Day 40 of Wildmind’s 100 Day Meditation Challenge
I’m sure you’ve noticed an increased tendency to be irritable and cranky when you’re tired. This is a valuable area for practice, and I have a tip for you.
I think one thing we should take on board is how physiological our feelings and our ability to regulate our emotions are. When we’re tired, our brain’s biochemistry is running out of “the good stuff” and we tend to feel a bit down and a bit more vulnerable and sensitive. Our feelings are on more of a hair trigger. And it’s harder to be mindful of our emotions and to keep ourselves in a positive state.
When we don’t take all that into account we almost automatically add a layer of blame to our experience: “I’m down. I’ve failed. This sucks.”
When we do take this into account it’s more like: “I’m down. Oh, I’m tired. That’s why!” And at that point, even though our experience might still be unpleasant, we’re less likely to get into a dark mood. The self-blame, which often we don’t even realize is there, just doesn’t happen as much.
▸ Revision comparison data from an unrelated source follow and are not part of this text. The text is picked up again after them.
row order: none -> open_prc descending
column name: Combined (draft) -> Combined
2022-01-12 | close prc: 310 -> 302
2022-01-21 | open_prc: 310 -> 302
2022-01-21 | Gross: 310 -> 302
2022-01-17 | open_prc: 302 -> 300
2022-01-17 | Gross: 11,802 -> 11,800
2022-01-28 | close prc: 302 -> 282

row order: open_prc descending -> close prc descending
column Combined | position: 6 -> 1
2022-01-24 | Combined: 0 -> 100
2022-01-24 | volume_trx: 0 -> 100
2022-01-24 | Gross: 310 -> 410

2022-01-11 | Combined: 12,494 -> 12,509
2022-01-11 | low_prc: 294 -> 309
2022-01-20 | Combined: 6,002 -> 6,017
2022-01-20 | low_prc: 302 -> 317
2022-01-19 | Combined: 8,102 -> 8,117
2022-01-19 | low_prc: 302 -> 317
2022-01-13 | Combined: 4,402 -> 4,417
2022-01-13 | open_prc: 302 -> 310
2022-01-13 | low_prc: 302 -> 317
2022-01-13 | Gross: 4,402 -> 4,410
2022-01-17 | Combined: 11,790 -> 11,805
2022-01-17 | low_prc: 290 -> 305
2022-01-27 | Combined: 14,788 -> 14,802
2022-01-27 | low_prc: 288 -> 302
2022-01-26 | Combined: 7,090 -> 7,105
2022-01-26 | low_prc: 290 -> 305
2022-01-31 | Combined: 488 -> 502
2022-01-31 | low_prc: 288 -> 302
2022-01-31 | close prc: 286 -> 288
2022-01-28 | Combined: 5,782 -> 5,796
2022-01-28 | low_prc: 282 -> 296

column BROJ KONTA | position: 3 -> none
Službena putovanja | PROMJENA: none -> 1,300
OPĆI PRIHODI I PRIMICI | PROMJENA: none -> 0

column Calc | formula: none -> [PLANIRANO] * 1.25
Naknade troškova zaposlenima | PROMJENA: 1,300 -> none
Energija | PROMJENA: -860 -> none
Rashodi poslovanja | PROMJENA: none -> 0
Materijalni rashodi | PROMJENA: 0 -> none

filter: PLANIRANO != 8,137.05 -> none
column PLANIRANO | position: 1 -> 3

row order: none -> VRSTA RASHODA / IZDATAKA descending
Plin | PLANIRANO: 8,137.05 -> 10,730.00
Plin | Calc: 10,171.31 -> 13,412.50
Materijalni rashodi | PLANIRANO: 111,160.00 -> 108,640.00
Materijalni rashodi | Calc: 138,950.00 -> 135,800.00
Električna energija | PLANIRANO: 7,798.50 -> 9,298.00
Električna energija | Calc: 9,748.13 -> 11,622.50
Have some compassion for yourself when this happens. Your brain and body have needs, and that’s normal. You’re running low on fuel. The old brain’s knackered and in need of a good rest. So meet your experience with lovingkindness, but not with the intent that you’re going to “banish some negativity.” It’s more like you’re just going to be kind to yourself at a time when you’re low on resources. Be sympathetic and compassionate to yourself. Now, maybe this will sometimes perk you up, because you’ve removed the self-blame and perhaps feel a bit lighter and more energetic. Or maybe you express your regrets and get yourself off to bed, or get some quiet time, or have a snack — whatever you physiologically need and are able to give yourself in whatever circumstances you’re in.
Accepting our physiological limitations is an application of the principle that thoughts are not facts. “I’m down. I’ve failed. This sucks” is a series of thoughts, but those statements are not facts. They’re just judgments. Drop the judgments, and have some compassion for yourself, and you’ll feel much more at ease with yourself.